By JOSH RESNEK
July 4 has come and gone, and with it, that moment during the short New England summer when we are in the thick of it, and loving it, and feeling for a brief mind-less instant, that the warmth will last for a long, long time.
It is the dead of summer, that short snap of the finger or swim in the ocean at the beach or a pool when we
New Englanders have as much summer in front of us as behind us.
The romance and good feelings during this time of the year are abundant.
We are carefree. We wear short sleeves and shorts, summer dresses and bathing suits, sandals, and thongs, smiles… all brought on by the warmth.
It is a time of stasis – a sweet passing moment of equilibrium.
Many of us wish this moment would not pass, that the summer might be at this point for months and months.
Nature indulges in no such fantasies.
The past four days of rain cut the searing heat of the week before; climate change type heat that seemed unbearable.
The lines of children and their parents waiting to gain entrance to the public pool at the Everett athletic complex stretched about 150 feet.
The sign reporting the temperature in front of Everett High School hit 100 degrees one-day last week.
Stepping into McKinnon’s was a joy at 65 degrees on that day.
A moment at any of Everett’s banks was a brief cause for celebration.
Even Everett High School was cold as an icicle compared with the unbearable heat outside.
Air conditioners became lifelines.
No air conditioners could signal dehydration, over-heating, and in some cases throughout the region, deaths.
It is the dead of summer, that wonderful, brief, moment when some of you will fall
in love, or fall out of love when a certain popular song will remain in your mind for many years to come recalling memories of the summer of 2021.
We are out of the pandemic.
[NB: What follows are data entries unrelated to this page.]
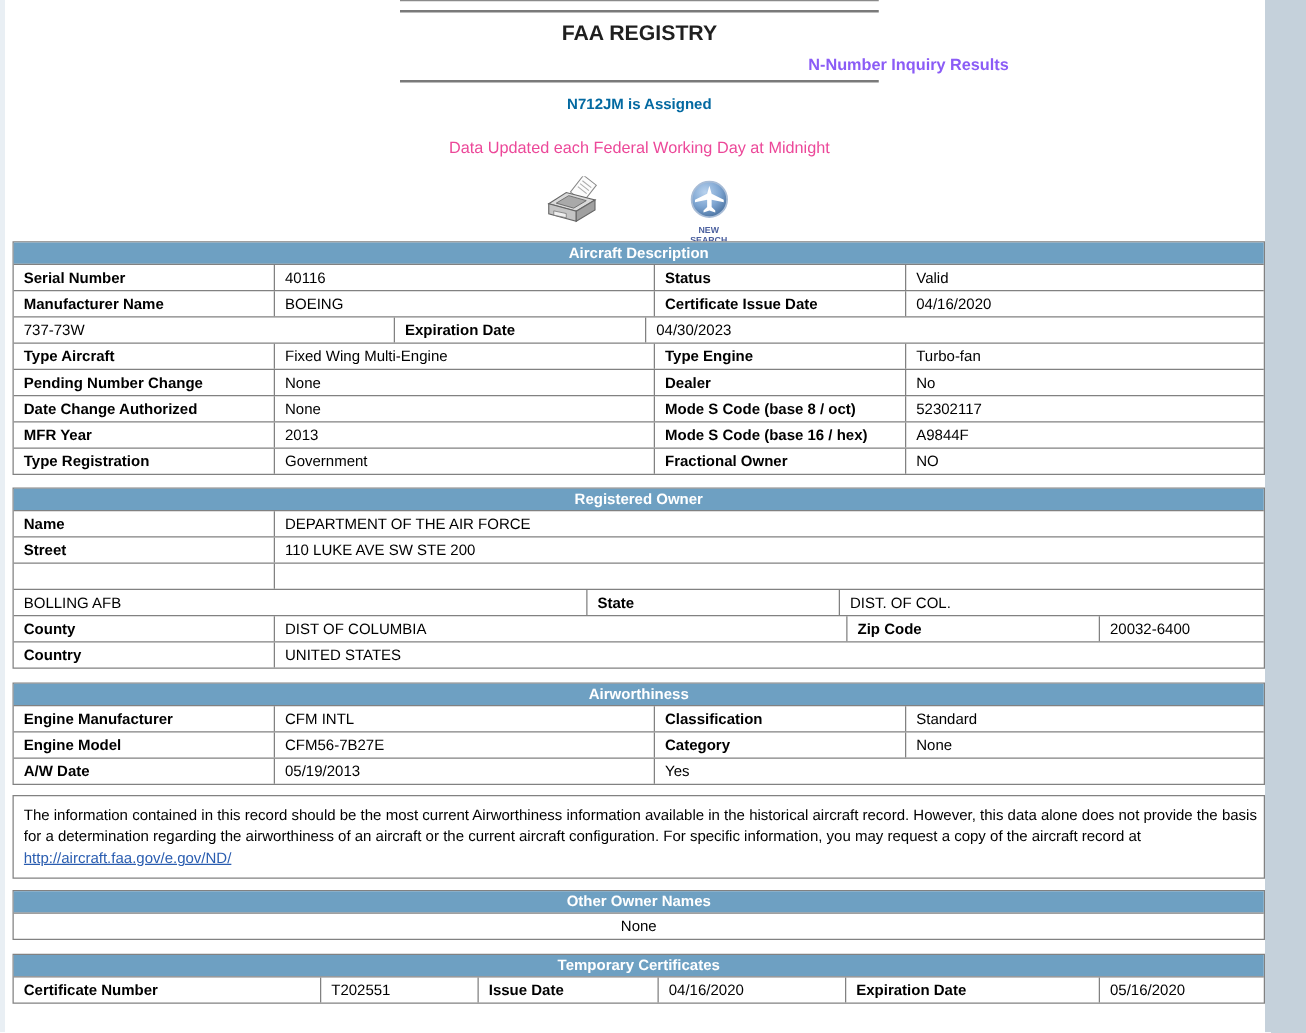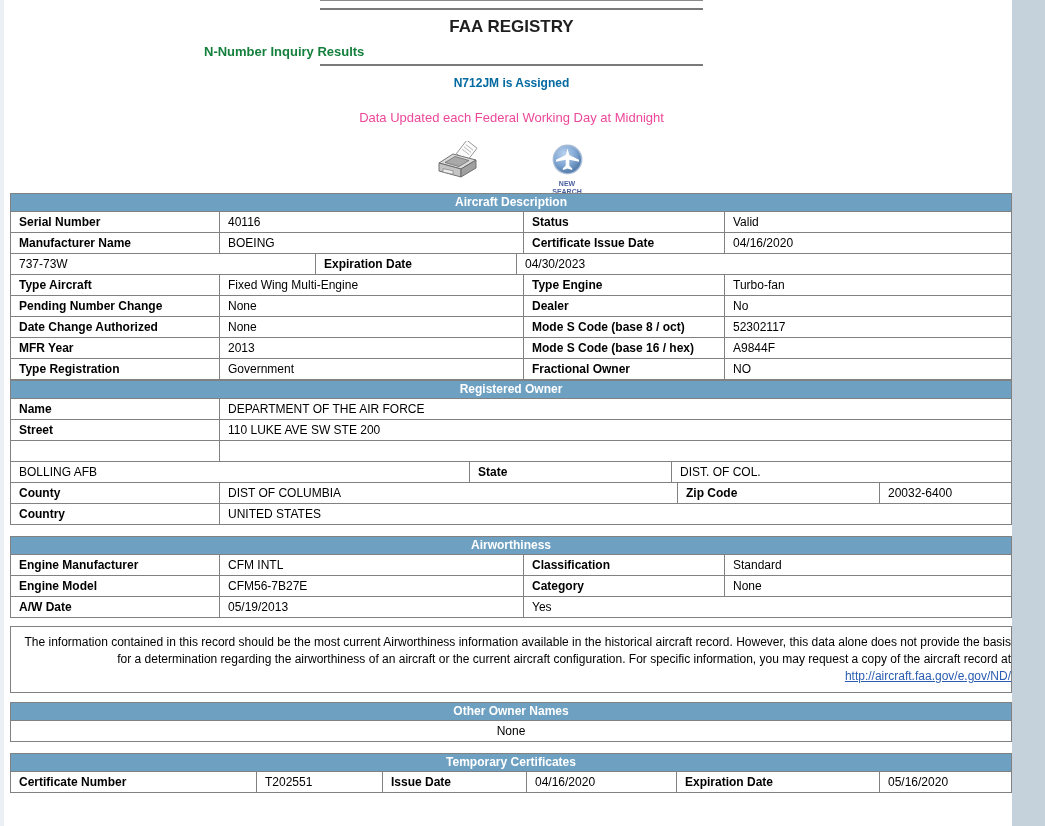--- a/index.html
+++ b/index.html
@@ -14,8 +14,8 @@
   .hdr-rule2 { position:absolute; top:64px; left:320px; width:383px; height:2px; background:#7a7a7a; }
   .hdr-title { position:absolute; top:17px; left:220px; width:583px; text-align:center;
                font-size:17px; font-weight:bold; color:#1f1f1f; }
-  .hdr-subtitle { position:absolute; top:44px; left:204px; width:583px; text-align:left;
-               font-size:13px; font-weight:bold; color:#15803d; }
+  .hdr-subtitle { position:absolute; top:44px; left:224px; width:583px; text-align:right;
+               font-size:13px; font-weight:bold; color:#8b5cf6; }
   .hdr-assigned { position:absolute; top:76px; left:220px; width:583px; text-align:center;
                font-size:12px; font-weight:bold; color:#0369a1; }
   .hdr-notice { position:absolute; top:110px; left:220px; width:583px; text-align:center;

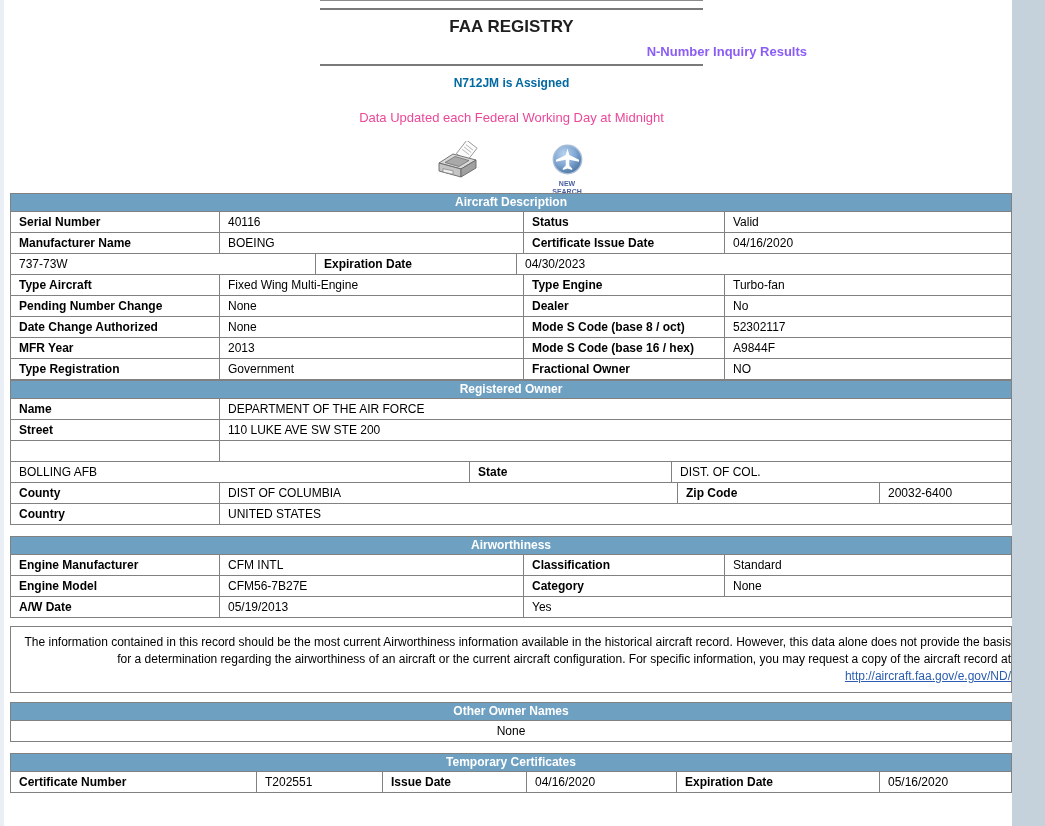--- a/index.html
+++ b/index.html
@@ -26,7 +26,7 @@
 
   
   .main { position:absolute; top:193px; left:0; width:1012px; }
-  .tbl { margin:0 0 0 10px; width:1002px; border:1px solid #818181; background:#fff; }
+  .tbl { margin:0 0 10px 10px; width:1002px; border:1px solid #818181; background:#fff; }
   .tbl.m11 { margin-bottom:11px; }
   .tbl.m8  { margin-bottom:8px; }
   .sec-hdr { height:17px; line-height:17px; background:#6EA0C2; color:#ffffff;

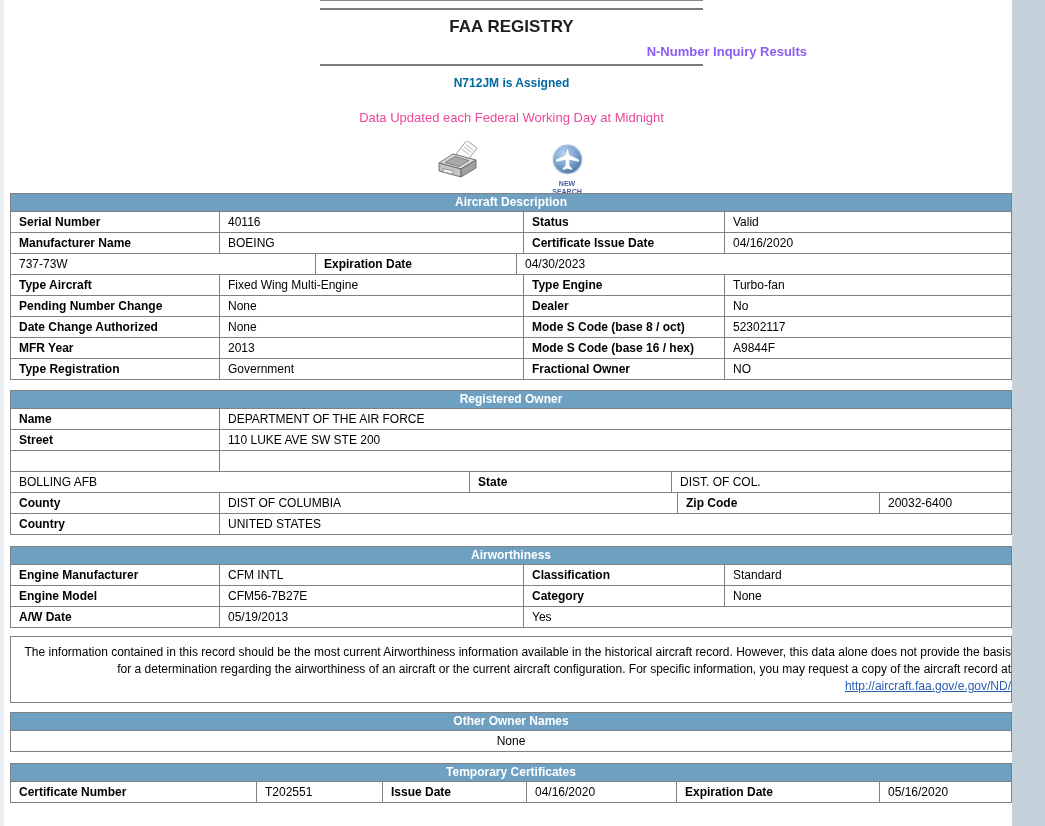--- a/index.html
+++ b/index.html
@@ -45,7 +45,7 @@
   .t-v2 { width:150px; } .t-l3 { width:203px; } .t-v3 { flex:1; }
   
   .note-box { margin:0 0 9px 10px; width:1002px; border:1px solid #818181; padding:7px 0 7px 8px;
-              font-size:12px; line-height:17px; color:#000; overflow:hidden;text-align:right; }
+              font-size:12px; line-height:17px; color:#000; overflow:hidden; }
   .note-line { white-space:nowrap; overflow:hidden; }
   .note-box a { color:#2A5DB0; text-decoration:underline; }
   .center-row { justify-content:center; padding-left:0; width:100%; }

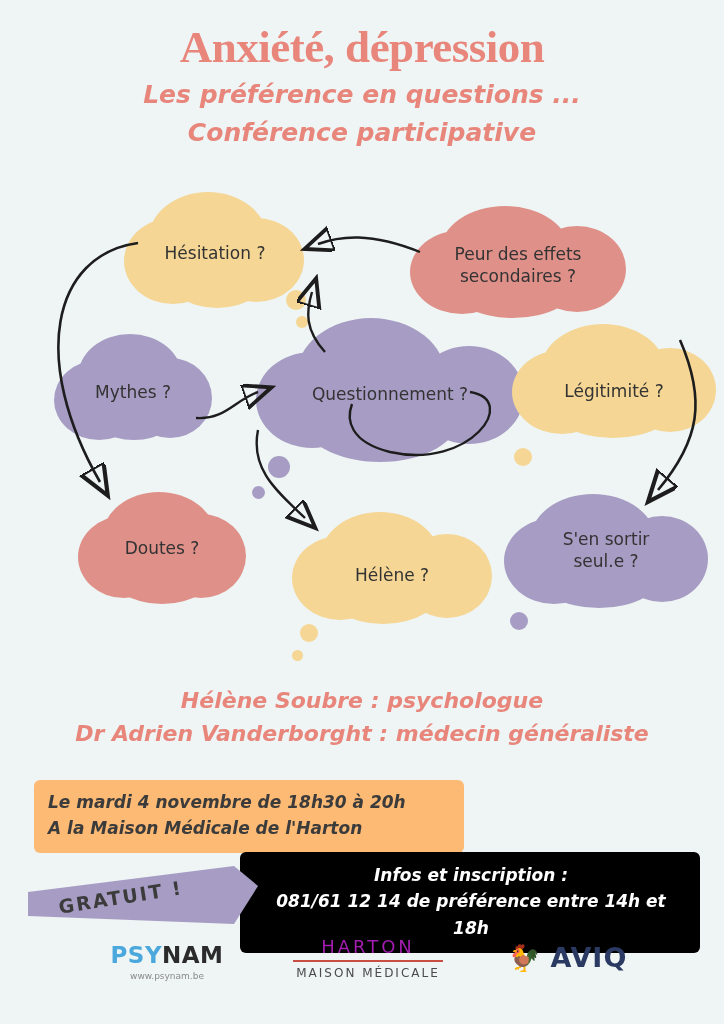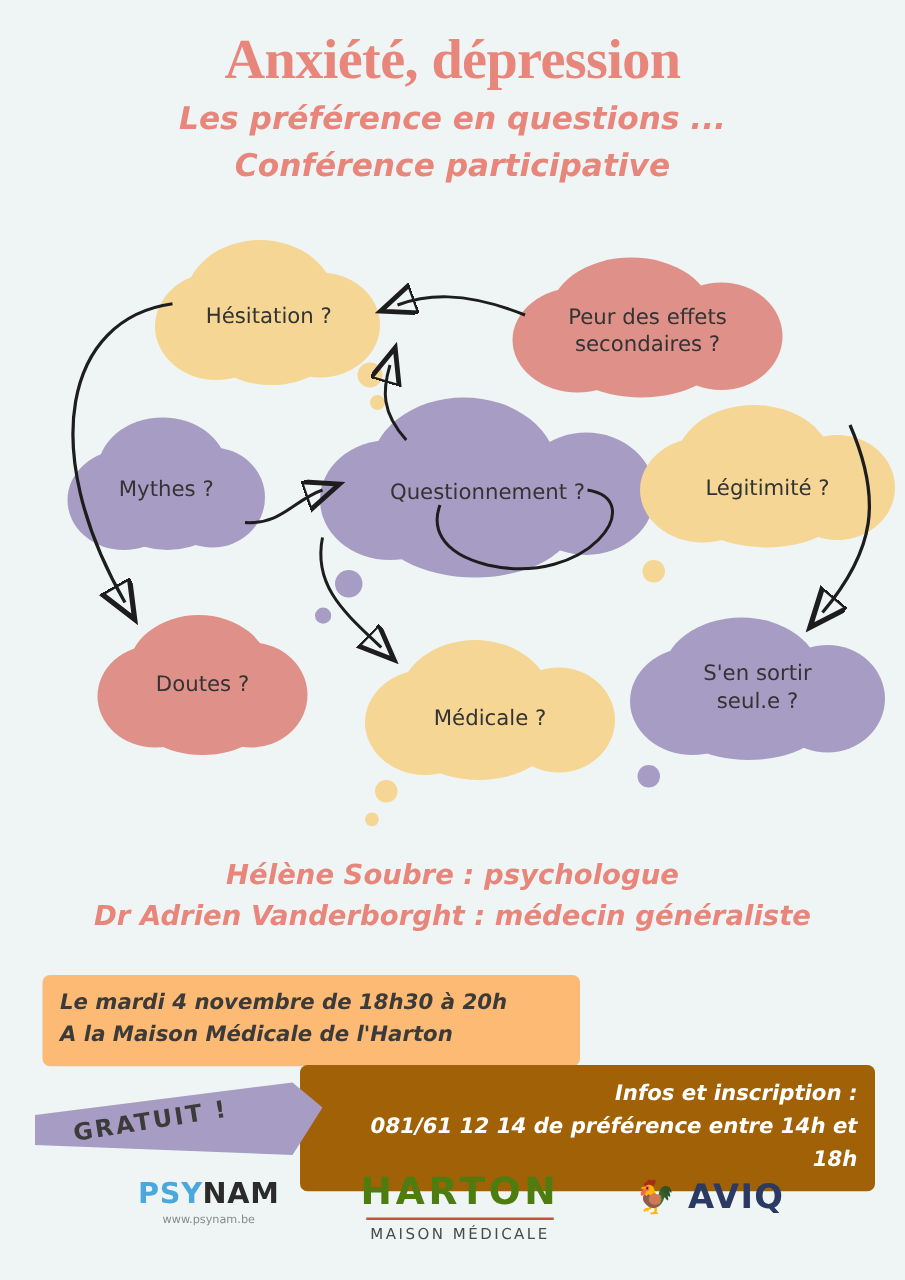--- a/index.html
+++ b/index.html
@@ -304,7 +304,7 @@
     <div class="dot c-yellow" style="left:300px; top:624px; width:18px;  height:18px;"></div>
     <div class="dot c-yellow" style="left:292px; top:650px; width:11px;  height:11px;"></div>
     <div class="cloud" style="left:292px; top:552px; width:200px; height:46px;">
-      <span class="label">Médicale ?</span>
+      <span class="label">Hélène ?</span>
     </div>
   </div>
 

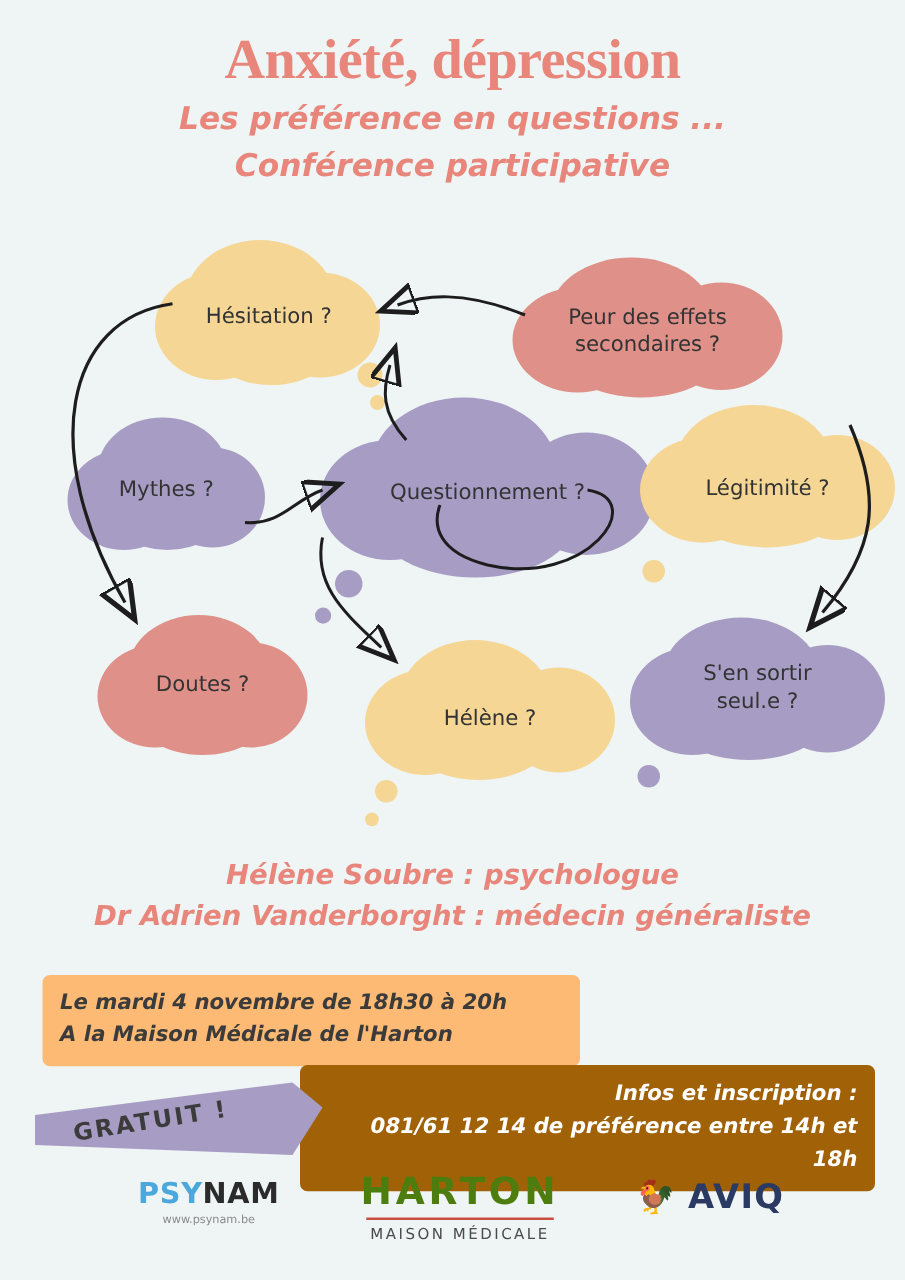--- a/index.html
+++ b/index.html
@@ -134,11 +134,11 @@
     left: 240px;
     top: 852px;
     width: 460px;
-    background: #a16207;
+    background: #000000;
     border-radius: 6px;
     padding: 10px 14px 12px 16px;
     box-sizing: border-box;
-    text-align: right;
+    text-align: center;
     z-index: 7;
   }
   .box-contact div {

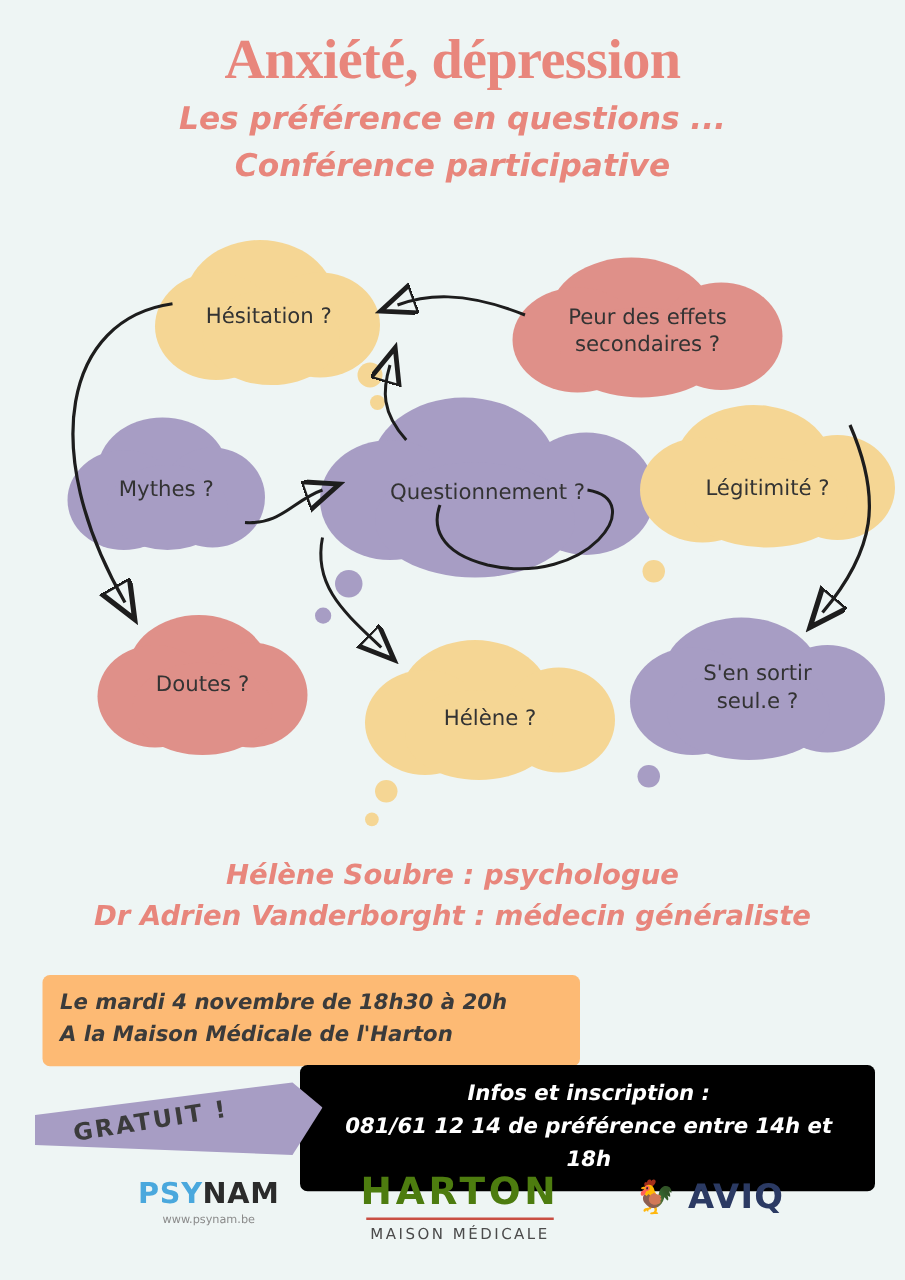--- a/index.html
+++ b/index.html
@@ -189,7 +189,7 @@
   .logo-psynam .l2 { font-size: 9px; color: #8a8a8a; margin-top: 3px; }
 
   .logo-harton { left: 278px; top: 0px; width: 180px; }
-  .logo-harton .l1 { font-size: 30px; font-weight: bold; color: #4d7c0f; letter-spacing: 3px; }
+  .logo-harton .l1 { font-size: 18px; font-weight: normal; color: #a21caf; letter-spacing: 3px; }
   .logo-harton .l2 { font-size: 12px; color: #4b4b4b; letter-spacing: 2px; margin-top: 4px; }
   .logo-harton .bar { width: 150px; height: 2px; background: #c94f43; margin: 3px auto 2px auto;}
Last summer was a bust.
This fourth of July was a bust.
No cookouts. No fireworks. No flags flying in the breeze for as far as the eye can see.
Nothing seems quite the same anymore to those of us a bit older.
We remain a divided nation during this moment in our lives.
Some folks are suggesting we need a new flag, a new national anthem, a new history to be taught all around to represent the new nation coming up all around us.
Maybe they are right. Maybe they are wrong.
At least our flat screens are working.
I know this.
I share this with you who read this because we all share the New England experience.
It is the dead of summer. There is more summer in front of us than has passed us by.
This is as good as it gets around here for our heads.